Saturday, April 3, 1943

The Charlotte News

Saturday, April 3, 1943

FOUR EDITORIALS

Site Ed. Note: The front page reports briefly of a visit by General Eisenhower to the Tunisian front, providing praise to the way things were progressing. Little news, however, was transmitted of actual fighting on this date. French forces had advanced substantially beyond Sedjenane, said one French communique.

The command structure of the forces was released by Allied headquarters, showing General K. A. N. Anderson's British First Army under which fought the French corps commanded by General Marie-Louis Koeltz. General Patton commanded four American divisions, the First Armored division, and First, Ninth and 34th Infantry Divisions. And, of course, the British Eighth Army was under the immediate command of General Bernard Montgomery. The entire Allied Army, called the Eighteenth Army group, was under the general command of British General Harold Alexander.

A report indicated that Rommel was attempting to use damaged tanks as decoys to attempt to attract fire both to waste ammunition and to disclose Allied gun positions. The ploy, said an American infantry captain, was not working.

Congressman Harold Cooley of North Carolina was said to be therefore questioning the practice.

The Russians advanced to the eastern limits of Novorossisk and were within 30 miles of Orel, 200 miles south of Moscow, had closed to within 36 miles of Smolensk, and within twelve miles of Taganrog on the Sea of Azov, the latter a key to prevent retreat and regrouping of the Nazis to permit retaking of Rostov, as they had accomplished the previous winter.

As the winter offensive was declared officially over by the Soviets after four and a half months since it began November 18, official claims of Nazi losses were pegged at 850,000 killed, over 340,000 captured, over 186,000 square miles of territory regained, and over 5,000 planes and 9,000 tanks captured or destroyed.

William Hipple reported on the return to San Francisco of four PT-boat squadron skippers, three of whom had been awarded the Silver Star for their bravery in action in the Solomons, sinking six destroyers, one submarine, and one cruiser between October 12 and February 18. They were members of the first PT-boat squadron activated in the Solomons.

Senator Truman said during committee hearings that he saw no point in making Mayor Fiorello La Guardia a brigadier general in the Army, any more than he had seen reason in making movie producer Darryl F. Zanuck a colonel in the Army. As to Colonel Zanuck, who was seeking return to reserve status, Senator Truman believed the better use, once he had been made an officer, was to send him to the front where officers were sorely needed. "I don't believe in letting fellows back out in the middle of a war," said the Senator.
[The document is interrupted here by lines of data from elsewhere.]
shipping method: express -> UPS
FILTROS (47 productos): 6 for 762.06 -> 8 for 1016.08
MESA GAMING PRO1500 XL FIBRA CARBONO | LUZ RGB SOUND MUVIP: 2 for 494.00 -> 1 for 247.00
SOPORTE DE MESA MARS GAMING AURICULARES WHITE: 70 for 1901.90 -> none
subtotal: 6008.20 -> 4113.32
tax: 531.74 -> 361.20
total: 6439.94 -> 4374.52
Senator Truman was not likely on the list of Hollywood party invitees or soon to be included in any major Hollywood movies.

Senator Reynolds of the Military Affairs Committee was also quoted with regard to the prospect of Mayor La Guardia becoming a general. Senator Reynolds understood why people might ask why it had become necessary to appoint generals from the ranks of politicians.
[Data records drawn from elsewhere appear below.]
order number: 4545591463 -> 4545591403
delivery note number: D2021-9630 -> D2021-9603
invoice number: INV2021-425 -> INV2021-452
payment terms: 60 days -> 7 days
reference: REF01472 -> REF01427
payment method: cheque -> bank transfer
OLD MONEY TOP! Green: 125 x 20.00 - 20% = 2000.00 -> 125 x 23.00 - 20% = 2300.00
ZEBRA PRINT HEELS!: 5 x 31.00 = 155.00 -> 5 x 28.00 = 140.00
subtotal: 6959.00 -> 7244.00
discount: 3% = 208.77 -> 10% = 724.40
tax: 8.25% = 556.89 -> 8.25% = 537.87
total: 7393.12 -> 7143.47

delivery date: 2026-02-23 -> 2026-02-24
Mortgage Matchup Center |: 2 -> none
And, speaking of Senator Reynolds, a picture of his doppelganger, W. C. Fields, appears on the page, headed to court as a defendant in a breach of contract suit for $20,000 for failure to pay a fellow for some jokes he alleged that Mr. Fields had lifted gratis.

Accompanying his nose for humor was a jug which he said contained "snake medicine--in case of an adverse decision".

Just who was going to be, in case of the Antonian decision, the recipient of the serpentinely medicinal elixir, plaintiff, defendant, jury, or judge, Mr. Fields did not make haste to clarify.

On the editorial page, "Change of Face" points out the increased spending power of American workmen, with wages and hours bulging from war industries, so much so that in the recent parley during the week between President Roosevelt and AFL and CIO leaders, Labor agreed to forego for the duration hikes in wages in exchange for better ceilings on prices, especially on food. The editorial points out the hypocrisy of the ostensibly patriotic stance: the reason for needing ceilings in the first place was the demand by Labor for higher wages and the consequent spending power which had threatened inflation.

"No Change" looks again, as the column had a few weeks earlier, at the prospect of the South bolting from the Democrats and going Republican in the 1944 presidential election. As possible indicators of such a trend, it cites Time's list of the South's points of divergence from the President: New Deal "meddling" with race relations; New Deal labor legislation, against the Southern open-shop concept; farm policy and price controls, disfavored by Southern farmers; and the New Deal's Big Government, hostile by its nature to States' Rights, cherished in the South since the Founding, more so since the Civil War.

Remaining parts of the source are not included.